▶ [Given entries]:
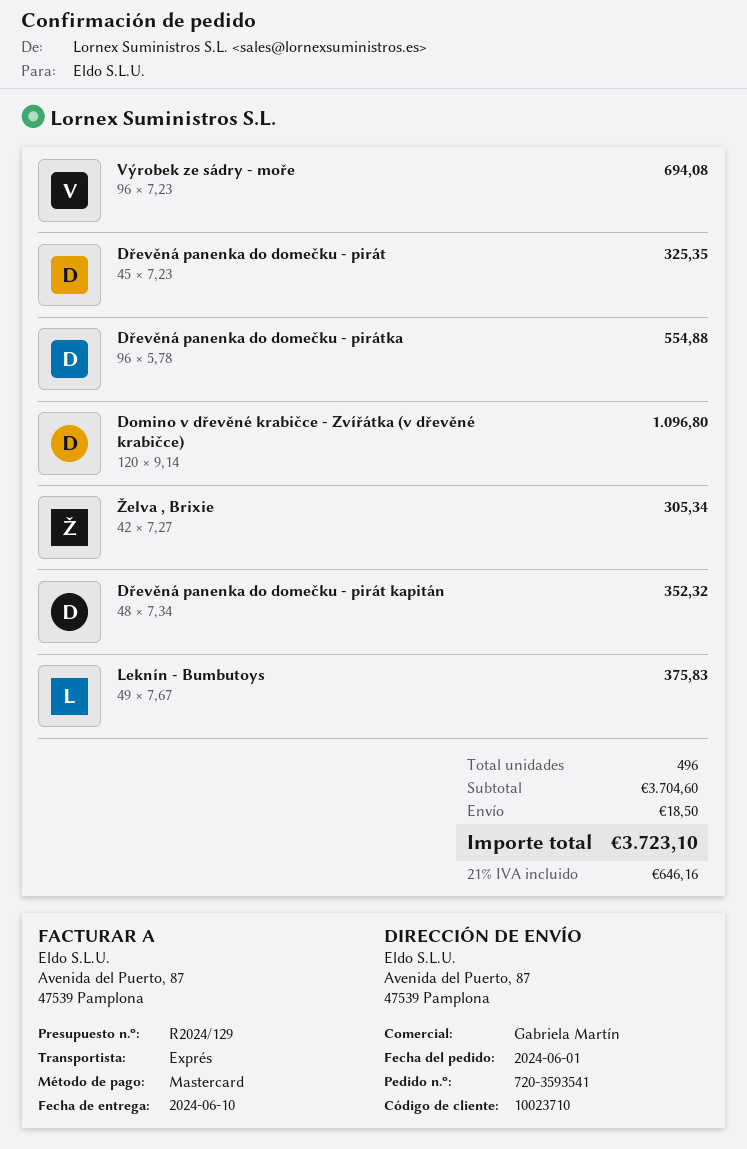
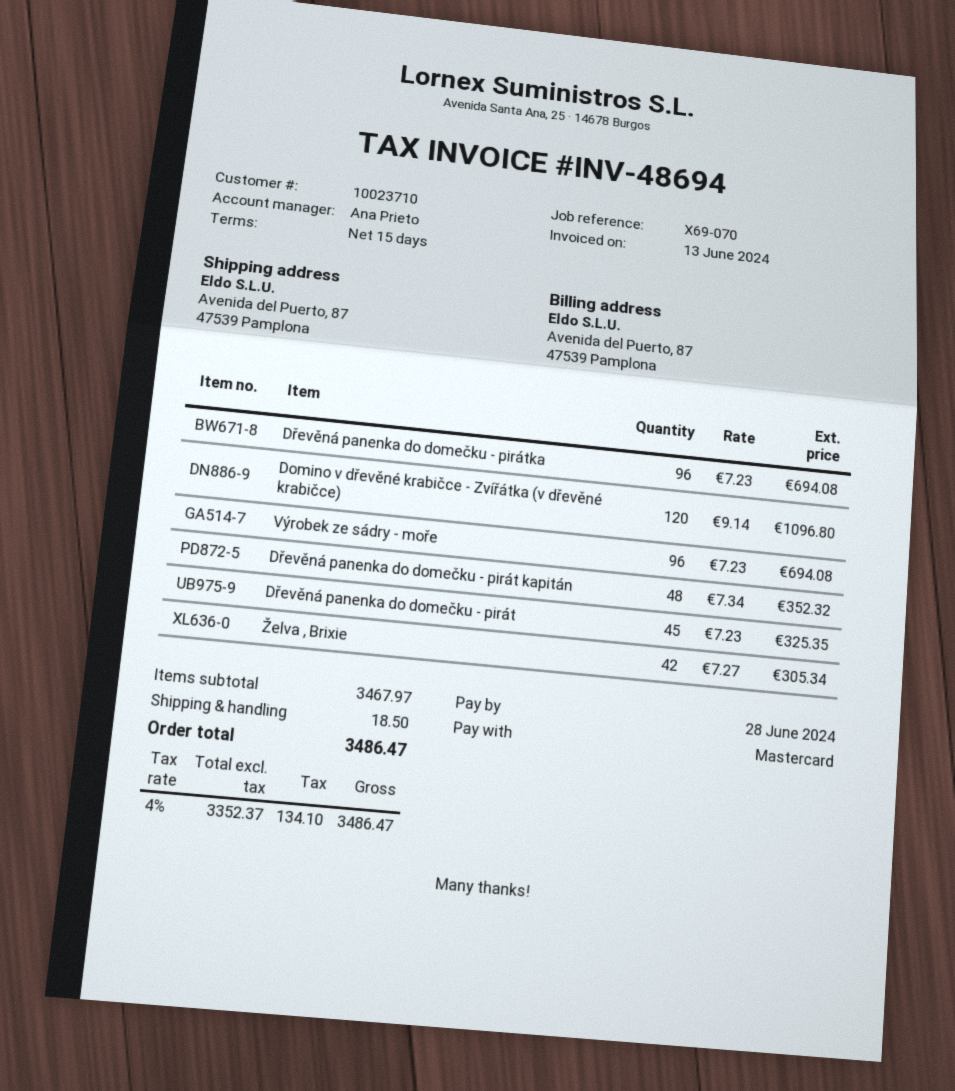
sales rep: Gabriela Martín -> Ana Prieto
Dřevěná panenka do domečku - pirátka: 96 x 5.78 = 554.88 -> 96 x 7.23 = 694.08
Leknín - Bumbutoys: 49 x 7.67 = 375.83 -> none
subtotal: 3704.60 -> 3467.97
tax: 21% = 646.16 -> 4% = 134.10
total: 3723.10 -> 3486.47

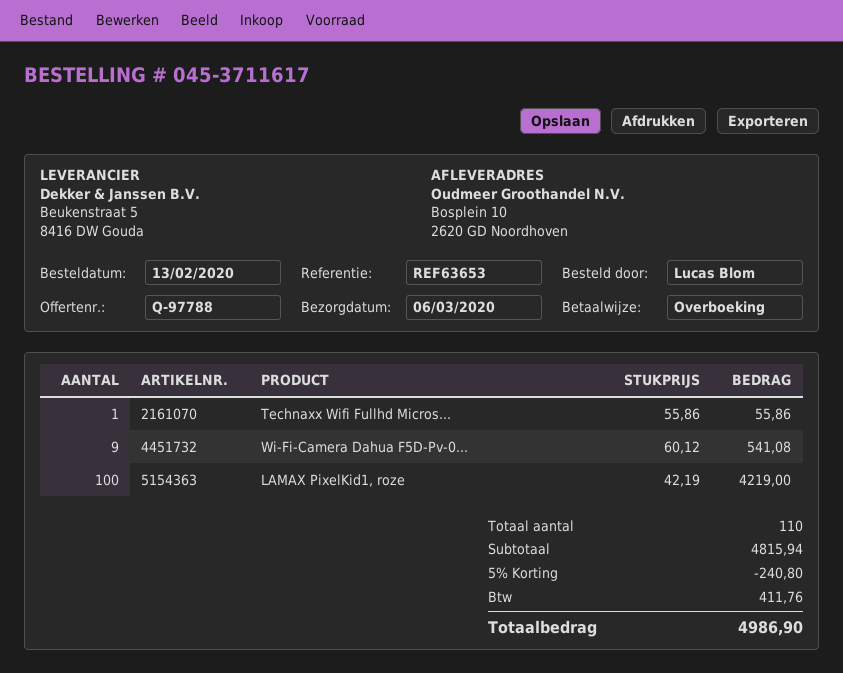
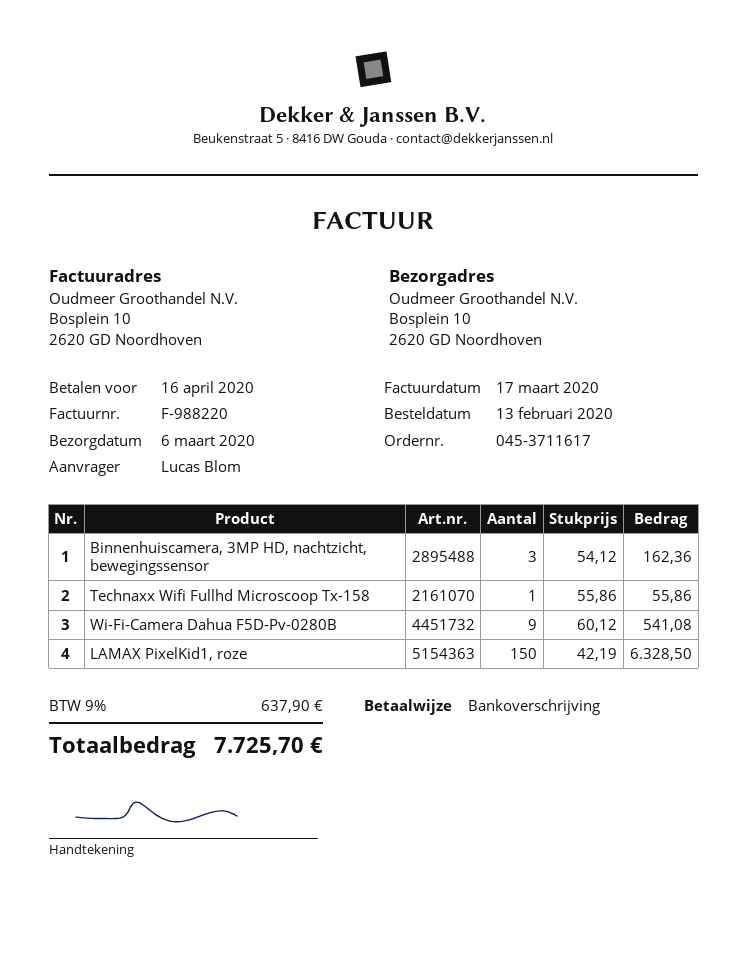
LAMAX PixelKid1, roze: 100 x 42.19 = 4219.00 -> 150 x 42.19 = 6328.50
Binnenhuiscamera, 3MP HD, nachtzicht, bewegingssensor: none -> 3 x 54.12 = 162.36
discount: 5% = 240.80 -> none
tax: 411.76 -> 637.90
total: 4986.90 -> 7725.70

▶ [Task prompt]:
Going through the entries above, count the lines that include "none" and state only the result.

▶ [Result for this exercise]:
3